Directions: For the data below, retype word for word the lines from the one containing "the following options" through the one containing "html: none ->"; drop the pictures.

Data for processing:
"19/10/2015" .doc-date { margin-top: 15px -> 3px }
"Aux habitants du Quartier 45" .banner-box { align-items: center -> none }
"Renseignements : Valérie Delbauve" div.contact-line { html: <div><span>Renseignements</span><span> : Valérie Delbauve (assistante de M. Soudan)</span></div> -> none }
==
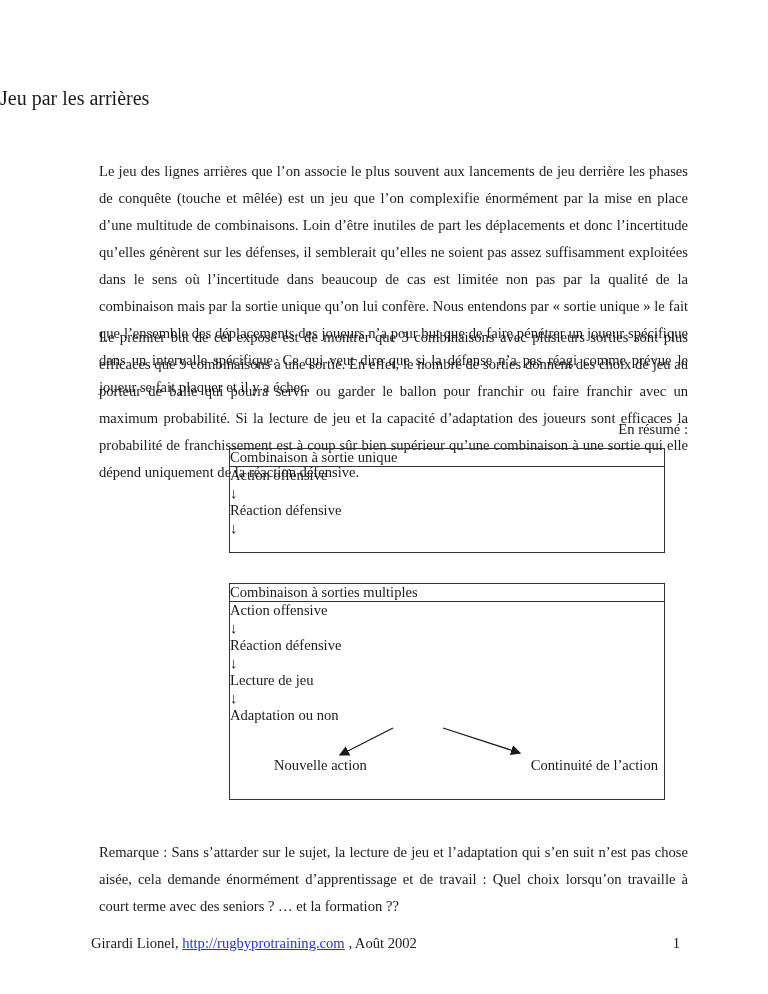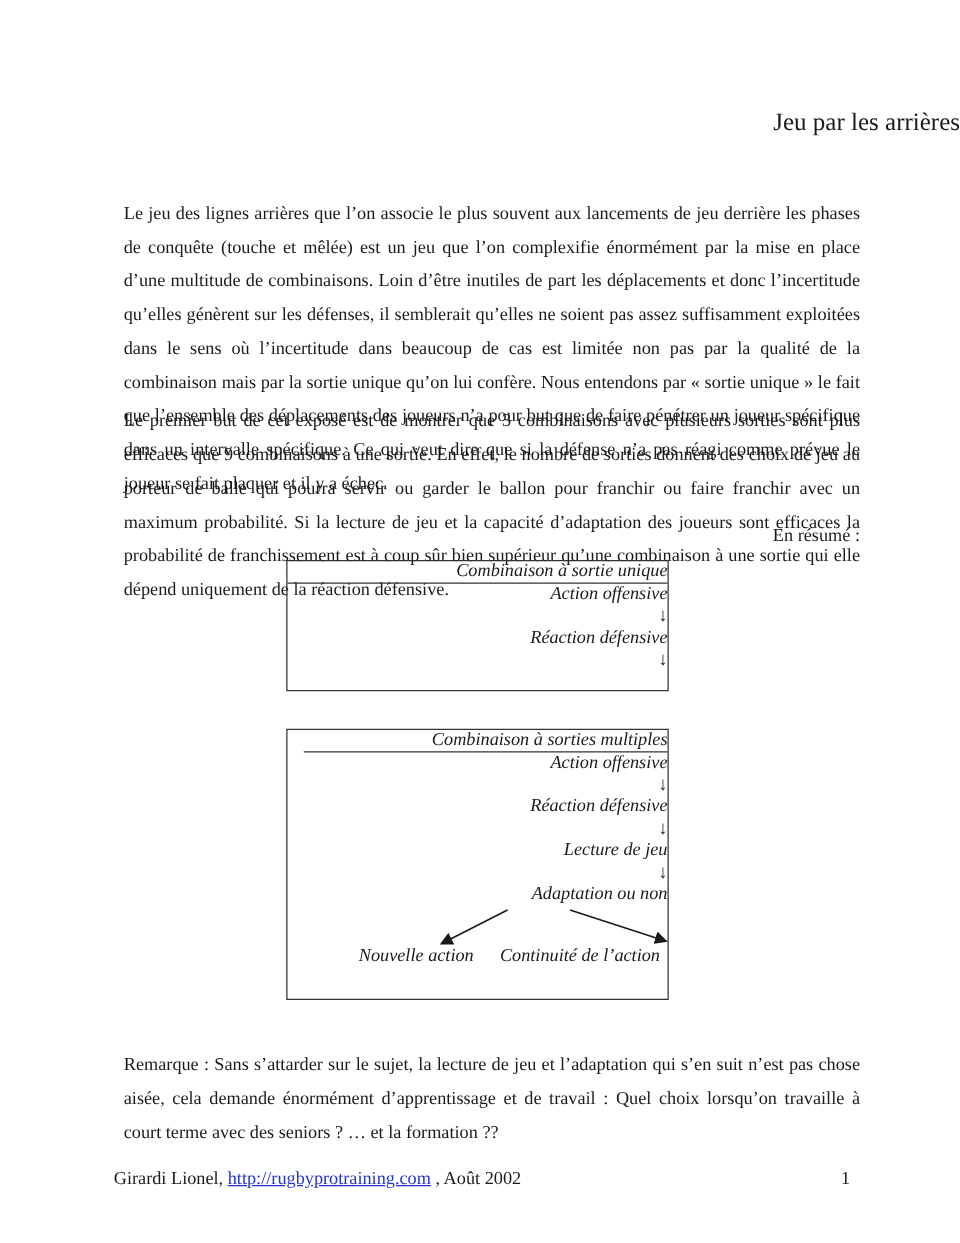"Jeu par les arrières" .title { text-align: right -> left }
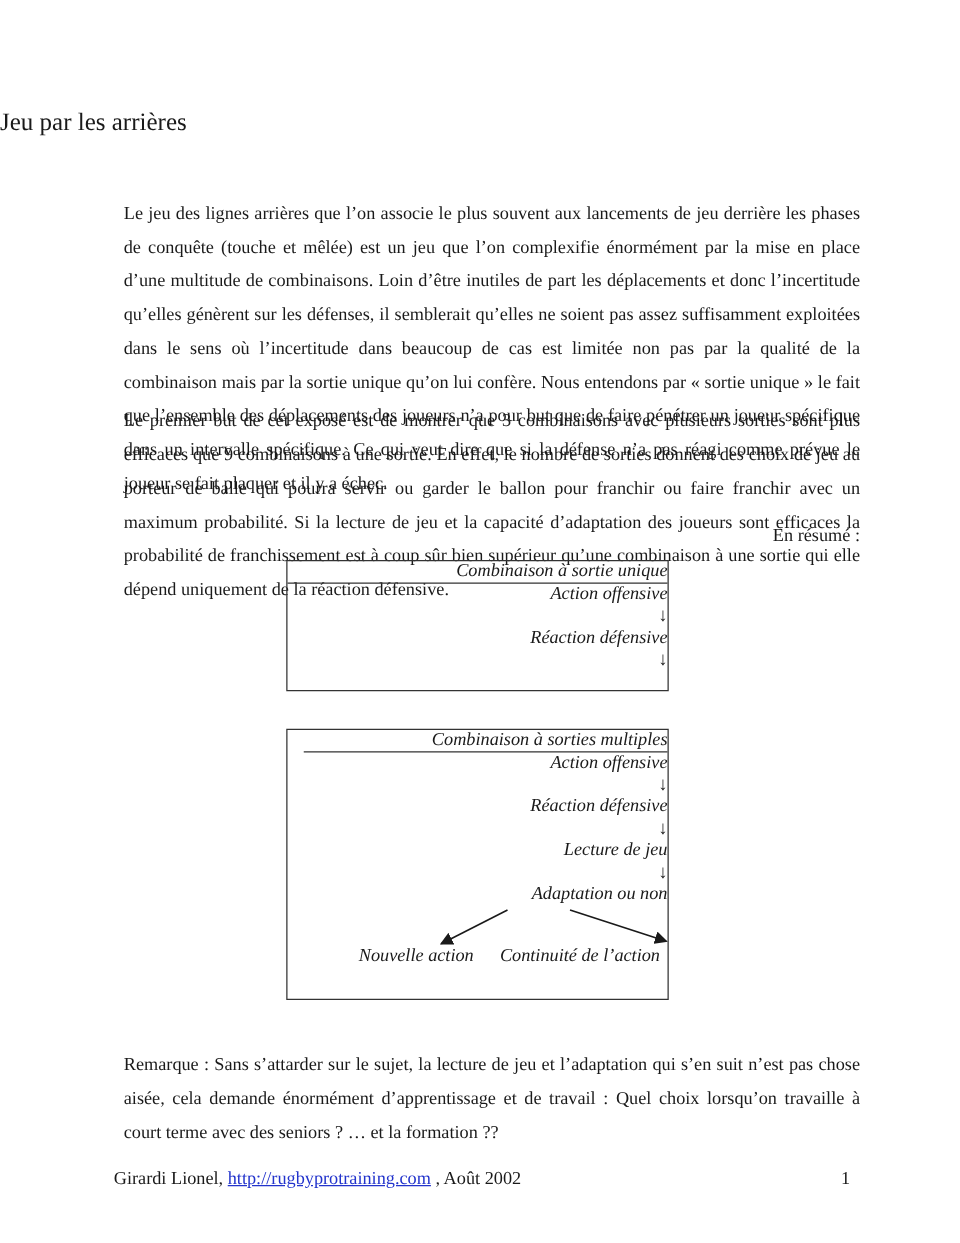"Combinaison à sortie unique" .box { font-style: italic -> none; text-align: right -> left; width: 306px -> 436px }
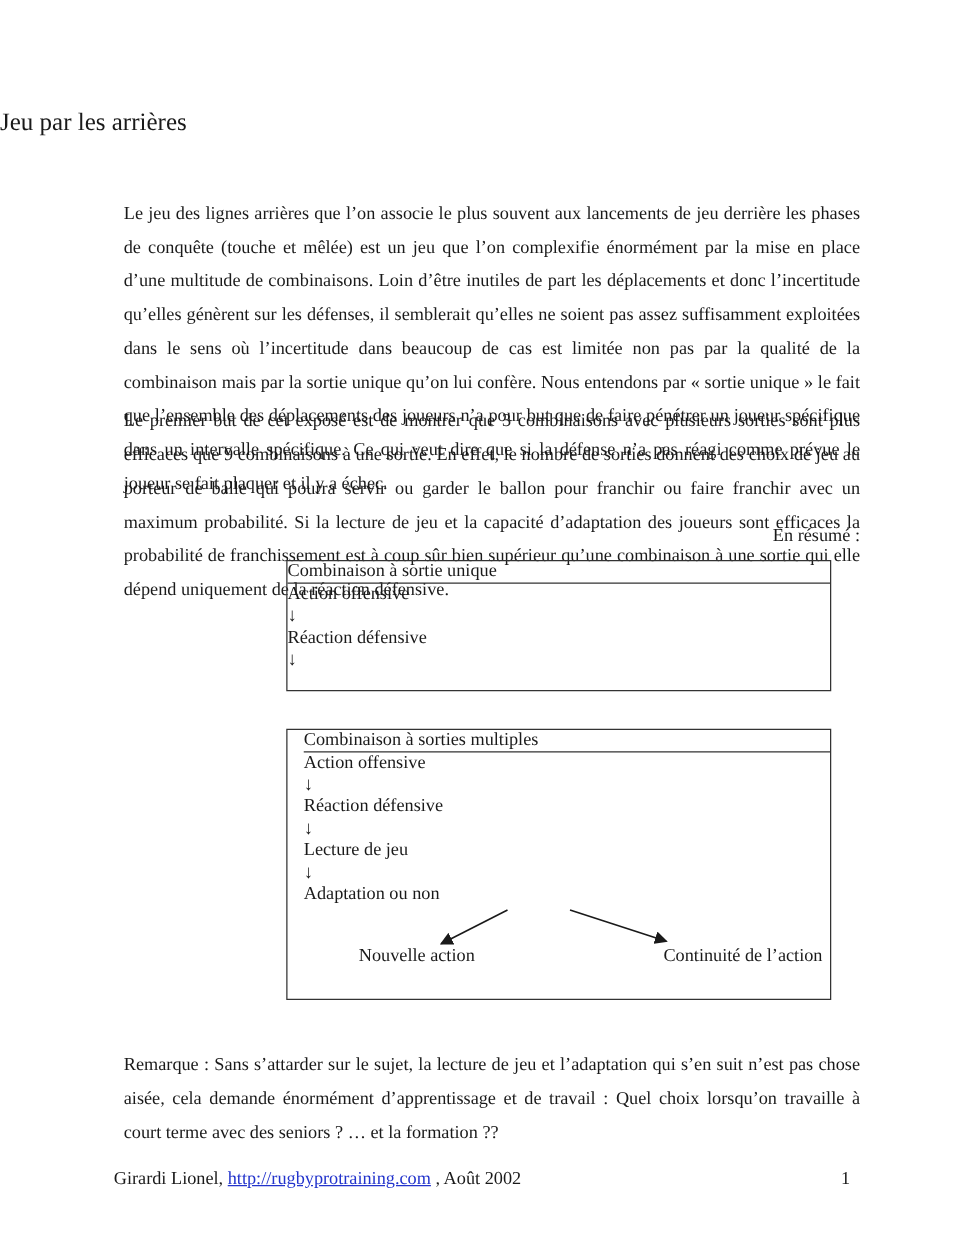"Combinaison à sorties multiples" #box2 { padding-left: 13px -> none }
==
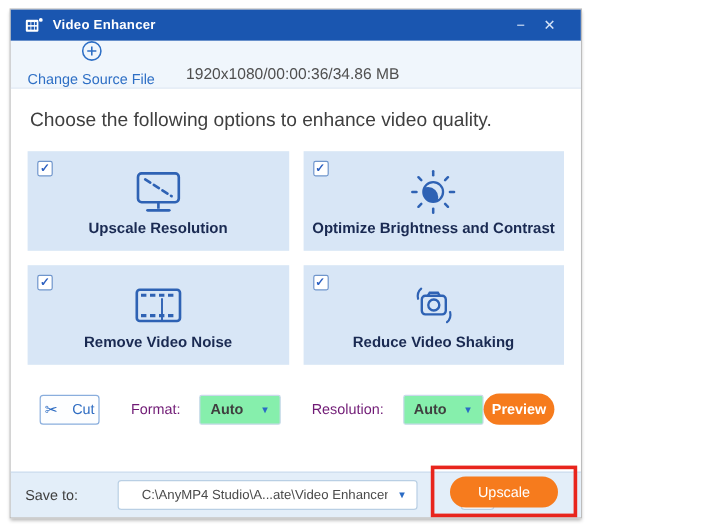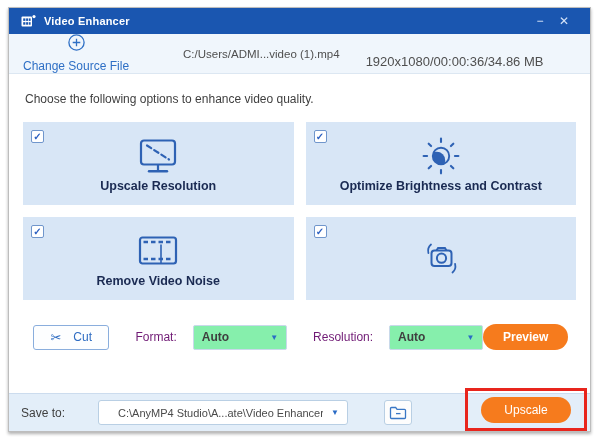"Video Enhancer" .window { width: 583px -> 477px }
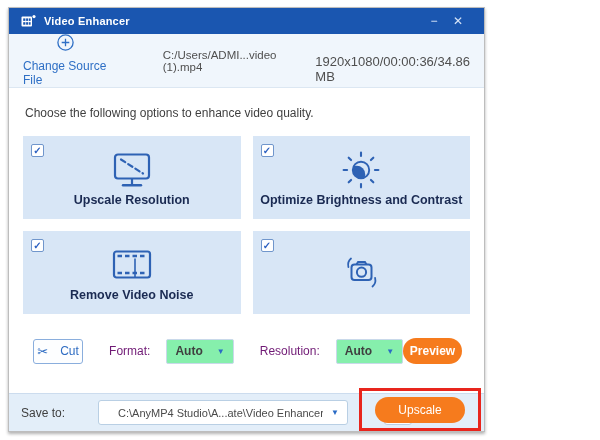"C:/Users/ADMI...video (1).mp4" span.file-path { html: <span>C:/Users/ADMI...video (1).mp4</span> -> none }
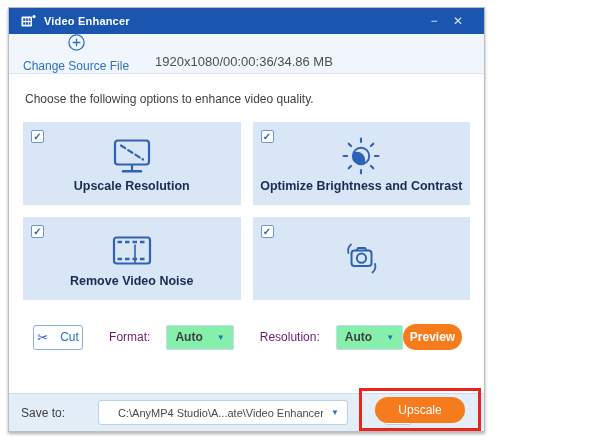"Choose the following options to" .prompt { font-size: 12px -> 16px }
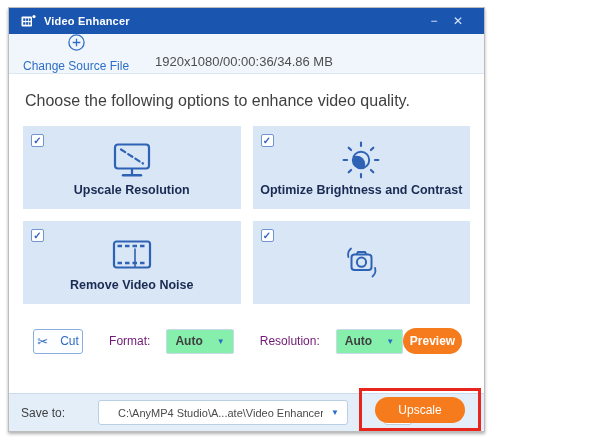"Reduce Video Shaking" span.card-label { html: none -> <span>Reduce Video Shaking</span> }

Solution to this exercise:
"Choose the following options to" .prompt { font-size: 12px -> 16px }
"Reduce Video Shaking" span.card-label { html: none -> <span>Reduce Video Shaking</span> }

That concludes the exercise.